Townes Van Zandt, who came from wealthy Texas stock and a family for whom Van Zandt County is named, died of a heart attack on New Year's Day 1997 at his home just outside Nashville. He was 52 years old. He left behind a small (about 100 songs) but estimable catalog of some of the finest song-poems written during the past four decades, among them "For the Sake of the Song," "To Live is to Fly," "If I Needed You," "Tecumseh Valley" and "Pancho & Lefty." Musicians adored him, covered his songs, sang his praises, compared him to Bob Dylan; Steve Earle and Lyle Lovett and Nanci Griffith are among dozens who claim him as influence, as mentor, as muse.

Van Zandt also left behind one hell of a mess. A battle over his music has raged for years in public and in private, one that has taken its toll on all involved, including an ex-wife, three children and the man who says he spent a small fortune producing Van Zandt when no one else would. This fight, over what some say are mere pennies and others claim are millions, has ruined many friendships, forced several lawsuits and grows more acrimonious each year. To wade into this story is to get drenched in muck. Every few months, it flares up as more Townes Van Zandt CDs appear on the market--some legit, some of dubious origin. It is over these dozens of albums--and who owns them, and who collects the money made from their sales--that the squabble has, over the years, escalated into a nasty little war.

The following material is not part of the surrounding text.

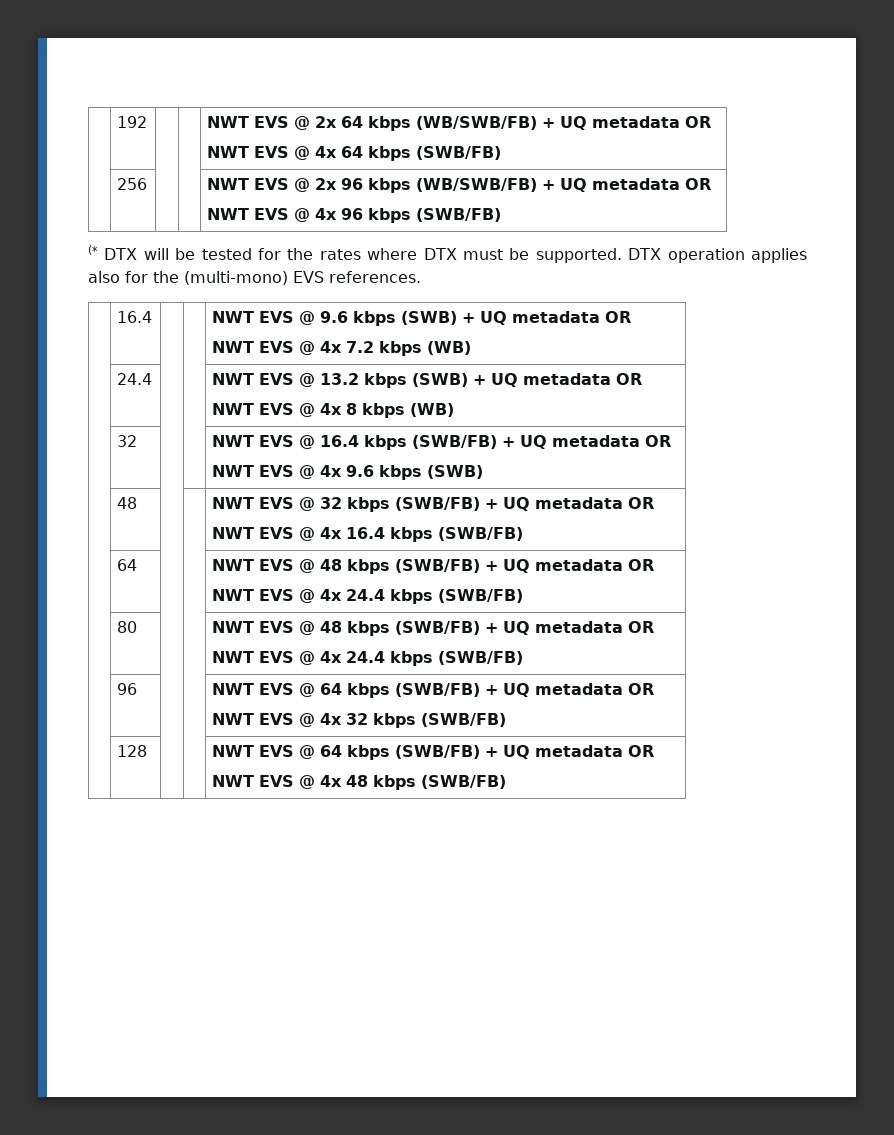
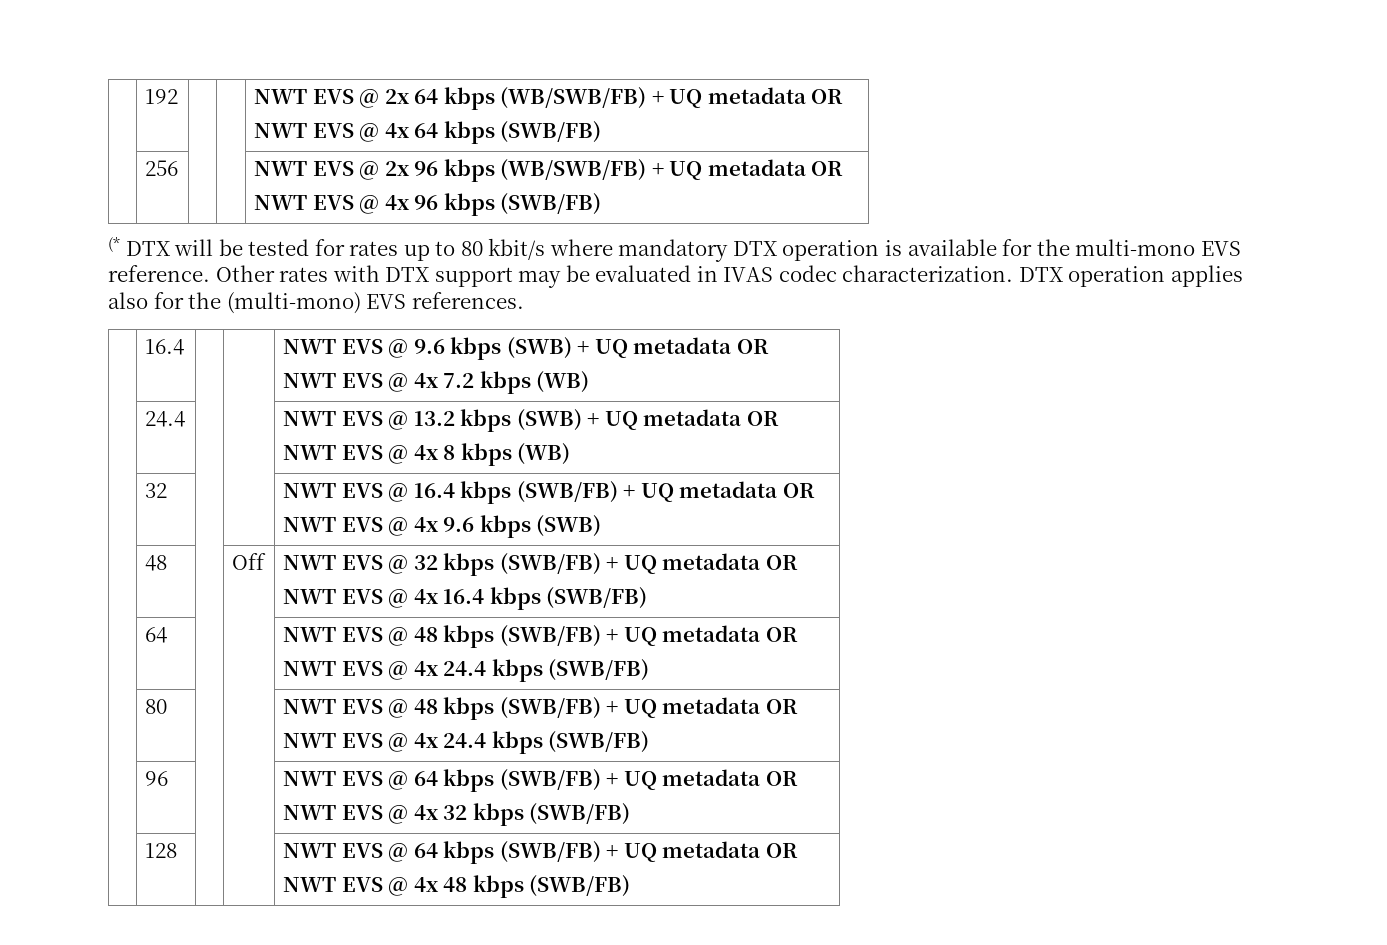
- (* DTX will be tested for the rates where DTX must be supported.
+ (* DTX will be tested for rates up to 80 kbit/s where mandatory DTX operation is available for the multi-mono EVS reference. Other rates with DTX support may be evaluated in IVAS codec characterization.
- | 48 | | | NWT EVS @ 32 kbps (SWB/FB) + UQ metadata OR
+ | 48 | | Off | NWT EVS @ 32 kbps (SWB/FB) + UQ metadata OR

On one side of this fight is Van Zandt's third wife, Jeanene, the court-appointed executrix of his estate and mother of two of his young children, William and Katie Bell. On the other is Kevin Eggers, who signed Van Zandt to a contract in 1971 but recorded him long before that--as early as 1968, when the two were introduced in Nashville by "Cowboy" Jack Clement, a legendary producer at Sun Records and writer of songs for, among others, Johnny Cash. Eggers owns Tomato Records, which claims to have in its catalog most of Van Zandt's studio albums, among them such essential works as High, Low and in Between, The Late, Great Townes Van Zandt and several live ones. Eggers says he alone owns the master tapes for Van Zandt's works and will never turn them over to Jeanene.

In between and on the sidelines are many, many others: John Townes Van Zandt II, Townes' son from his first marriage; Harold Eggers, Kevin's brother and, for more than 20 years, Townes' baby sitter; Freddy Fletcher, Willie Nelson's son-in-law and owner of a label responsible for a star-studded Van Zandt tribute album; and other attorneys and former managers and hangers-on who all add to the noise and confusion surrounding this sad story.

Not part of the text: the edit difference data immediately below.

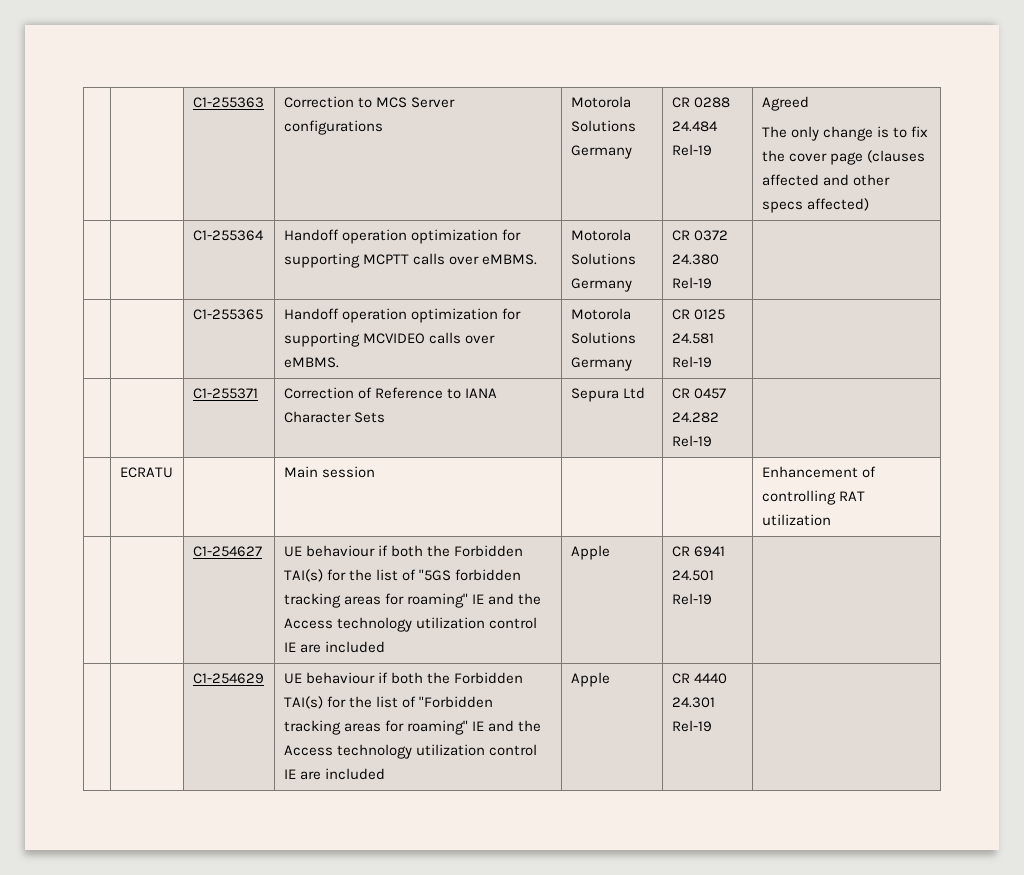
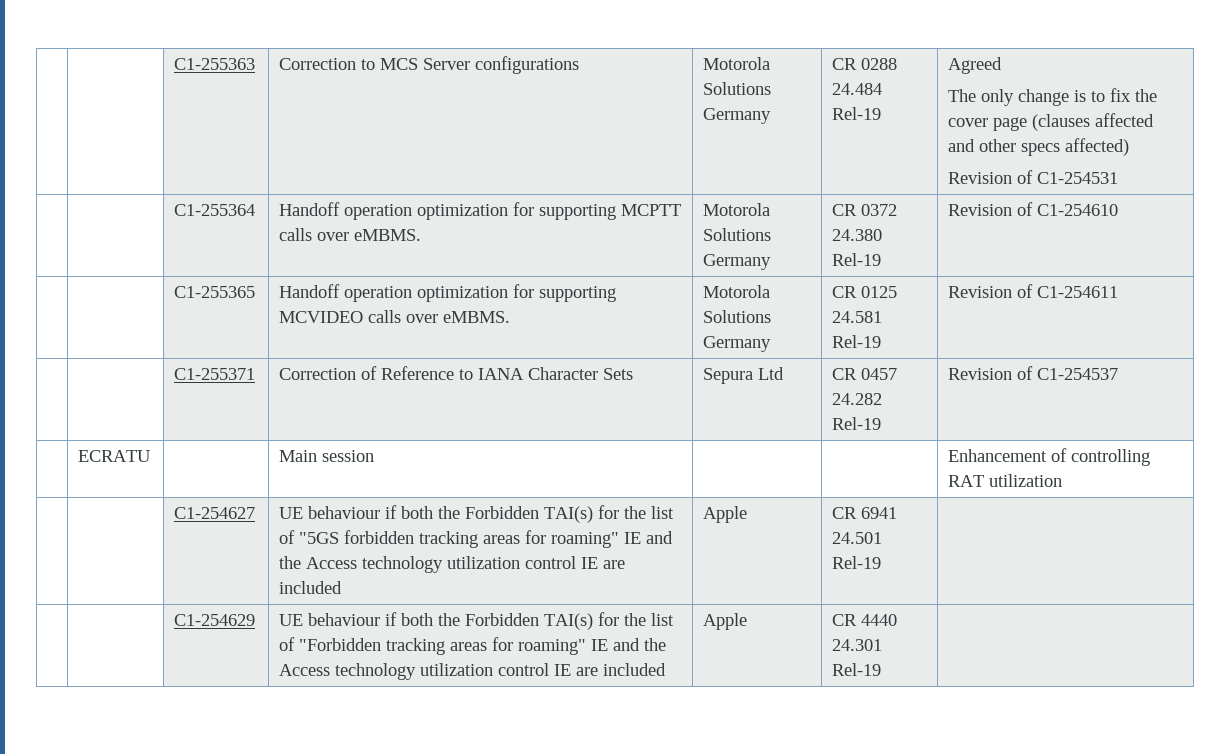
  | | C1-255363 | Correction to MCS Server configurations | Motorola Solutions Germany | CR 0288 24.484 Rel-19 | Agreed
  The only change is to fix the cover page (clauses affected and other specs affected)
+ Revision of C1-254531
- | | C1-255364 | Handoff operation optimization for supporting MCPTT calls over eMBMS. | Motorola Solutions Germany | CR 0372 24.380 Rel-19 |
+ | | C1-255364 | Handoff operation optimization for supporting MCPTT calls over eMBMS. | Motorola Solutions Germany | CR 0372 24.380 Rel-19 | Revision of C1-254610
- | | C1-255365 | Handoff operation optimization for supporting MCVIDEO calls over eMBMS. | Motorola Solutions Germany | CR 0125 24.581 Rel-19 |
+ | | C1-255365 | Handoff operation optimization for supporting MCVIDEO calls over eMBMS. | Motorola Solutions Germany | CR 0125 24.581 Rel-19 | Revision of C1-254611
- | | C1-255371 | Correction of Reference to IANA Character Sets | Sepura Ltd | CR 0457 24.282 Rel-19 |
+ | | C1-255371 | Correction of Reference to IANA Character Sets | Sepura Ltd | CR 0457 24.282 Rel-19 | Revision of C1-254537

In short, Jeanene, who was married to Townes from 1983 until 1994, claims Eggers owes her a small fortune in unpaid royalties--just how much, she says, she isn't quite sure because there has never been a full and proper accounting of albums sold and licensed. In e-mails and interviews, she lays out her case against Eggers, claiming he has been "ripping off" Van Zandt for years by licensing his songs to domestic and foreign labels, including EMI and Rhino and U.K.-based Charly Records, as well as selling them himself. She says with few exceptions, none of those labels has paid the estate for use of the material--no publishing royalties, half of which go to the songwriter; no mechanical royalties, received for each recording sold; no nothing.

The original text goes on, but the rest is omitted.